あかね:はい大丈夫ですよ。どうかしましたか?
:さっき親父から再婚の話を聞いた。お前が妹になるから仲良くしろって言われた。取り合えず、清水の事は知らないって事になってるから、何かあったら話を合わせてくれると助かる
あかね;そうですか。わかりました。これからよろしくお願いしますね。どうでもいいですが母は帰ってからニコニコし過ぎで気持ち悪いです
清水母は今日のデート楽しかったみたいで良かった。さて何て返そう?とか考えていると清水から更にメッセージが届く。
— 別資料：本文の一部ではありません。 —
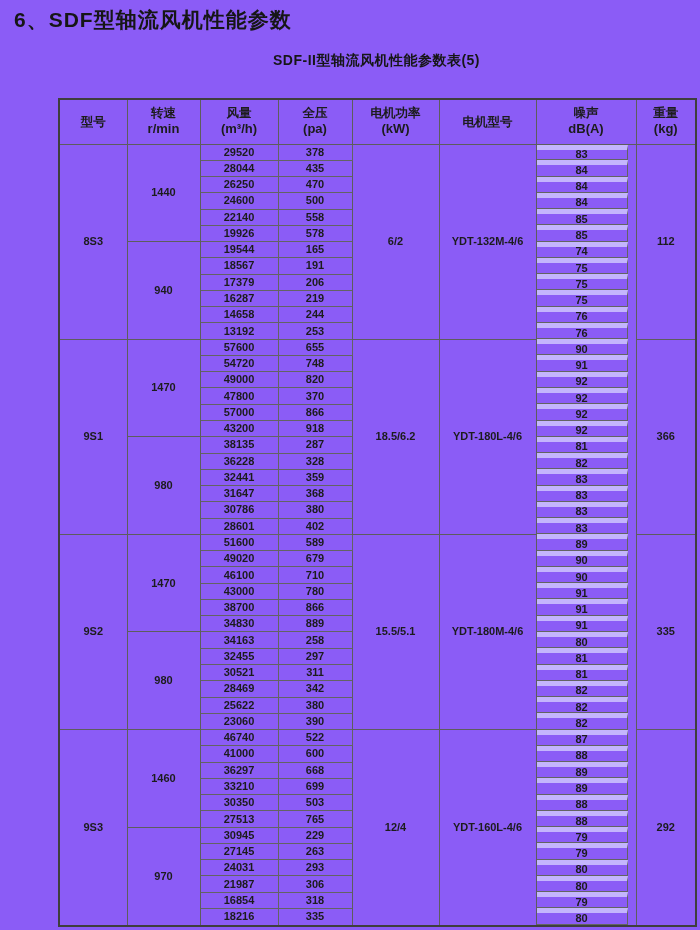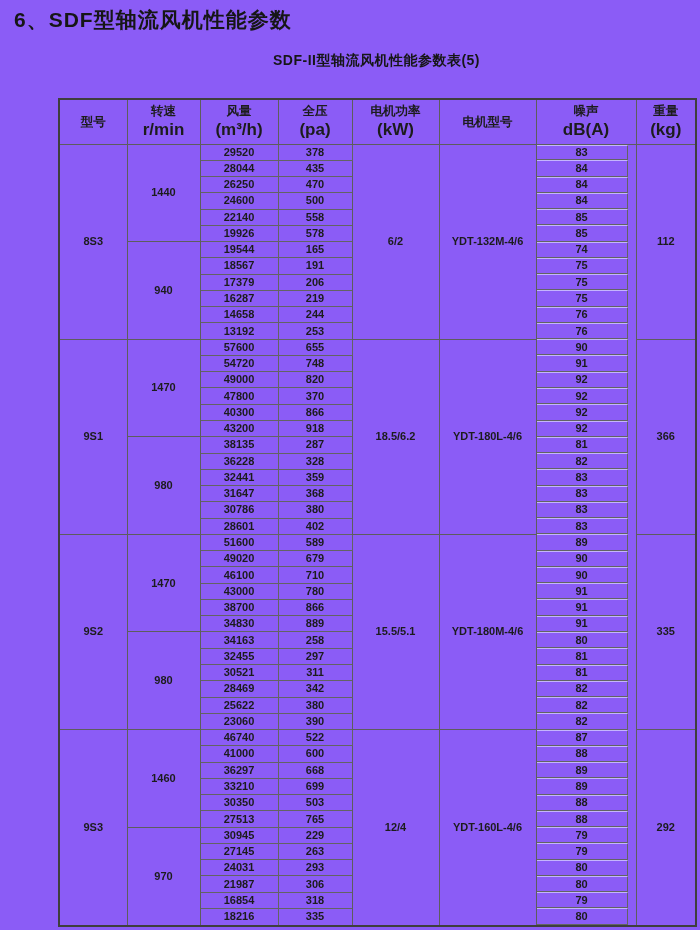"r/min" .hdr-line2 { font-size: 17px -> 13px }
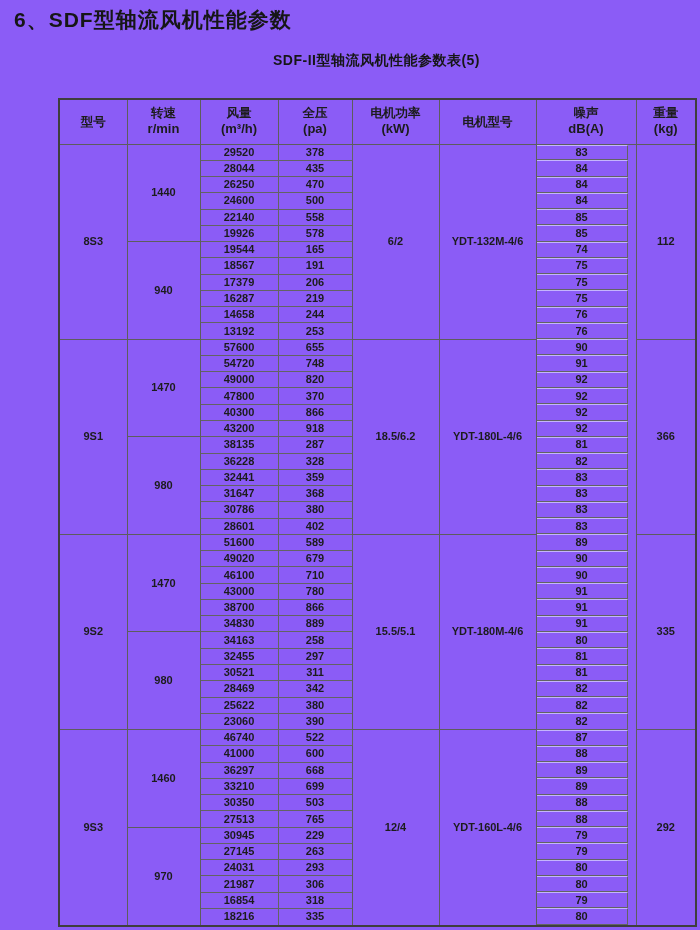"83" .noise-box { border-top: 1px solid #c4b5fd -> 5px solid #c4b5fd }
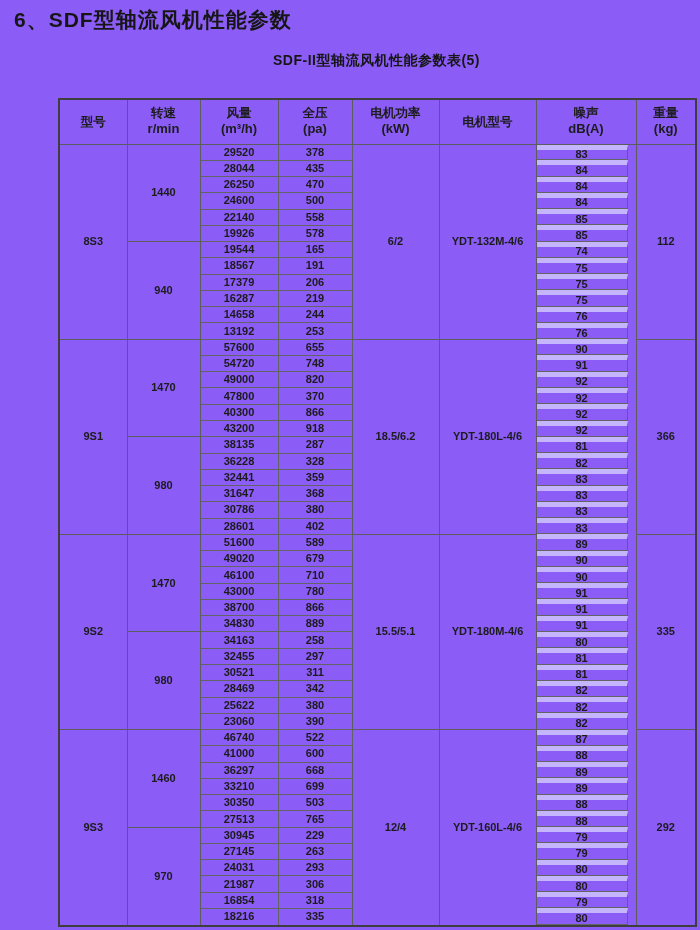"40300" td.cell-flow { text: 40300 -> 57000 }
あかね:そういえば、お昼のマックの時もそうでしたけど何故私が妹なんですか?
:俺4/3が誕生日だから
あかね:そういう事ですか!理解しました。ではこれからプライベートでは『義兄さん』と呼びますね?
:分かった。但し学校では今まで通りで頼む
あかね:分かりました
清水への連絡を済ませ、勉強を開始する。